[[ EXTRACTED DATA, beginning ]]
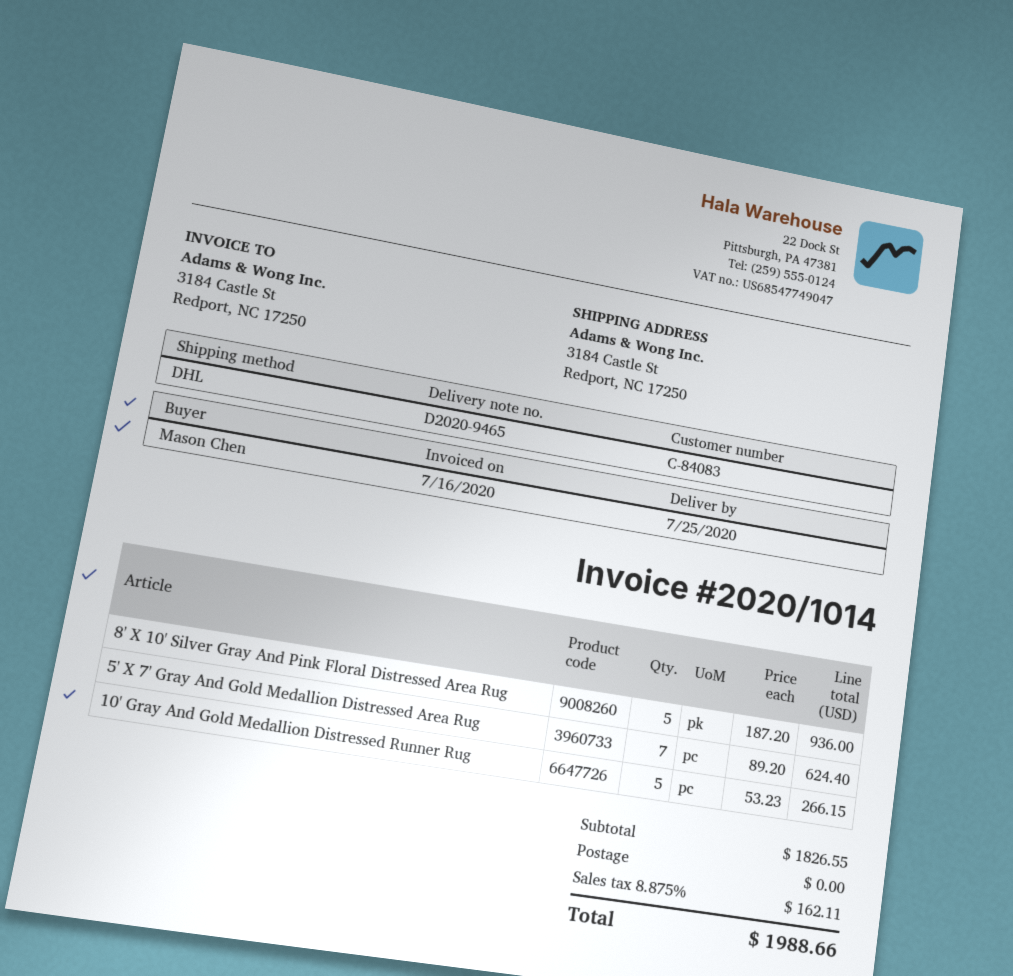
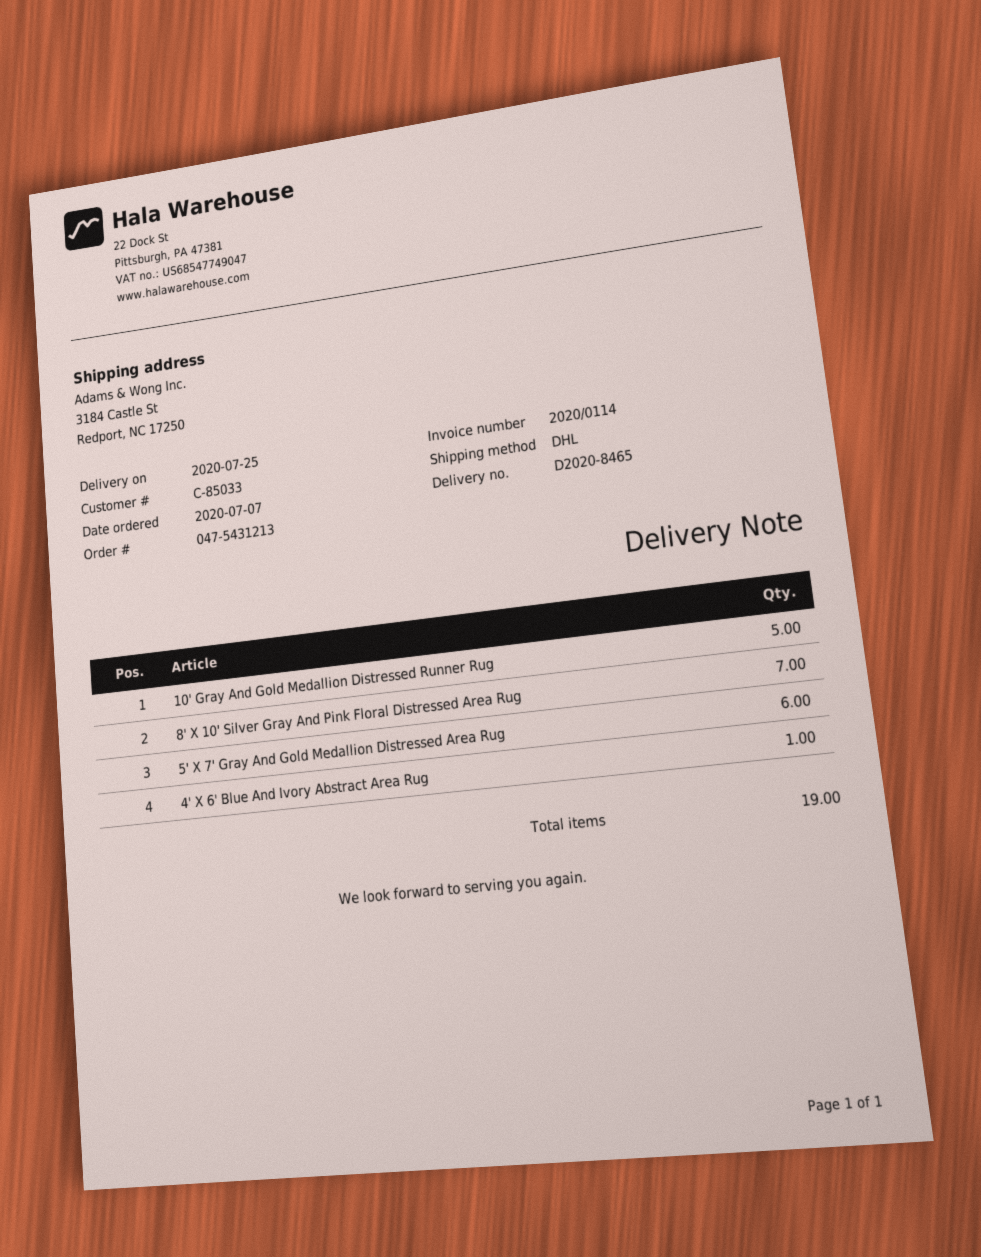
delivery note number: D2020-9465 -> D2020-8465
invoice number: 2020/1014 -> 2020/0114
customer number: C-84083 -> C-85033
8' X 10' Silver Gray And Pink Floral Distressed Area Rug: 5 -> 7
5' X 7' Gray And Gold Medallion Distressed Area Rug: 7 -> 6
4' X 6' Blue And Ivory Abstract Area Rug: none -> 1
[[ EXTRACTED DATA, end ]]
INSTRUCTIONS TO FOLLOW: Please copy out each line of the data in which the word "Gray" occurs.

RESULT BELOW:
8' X 10' Silver Gray And Pink Floral Distressed Area Rug: 5 -> 7
5' X 7' Gray And Gold Medallion Distressed Area Rug: 7 -> 6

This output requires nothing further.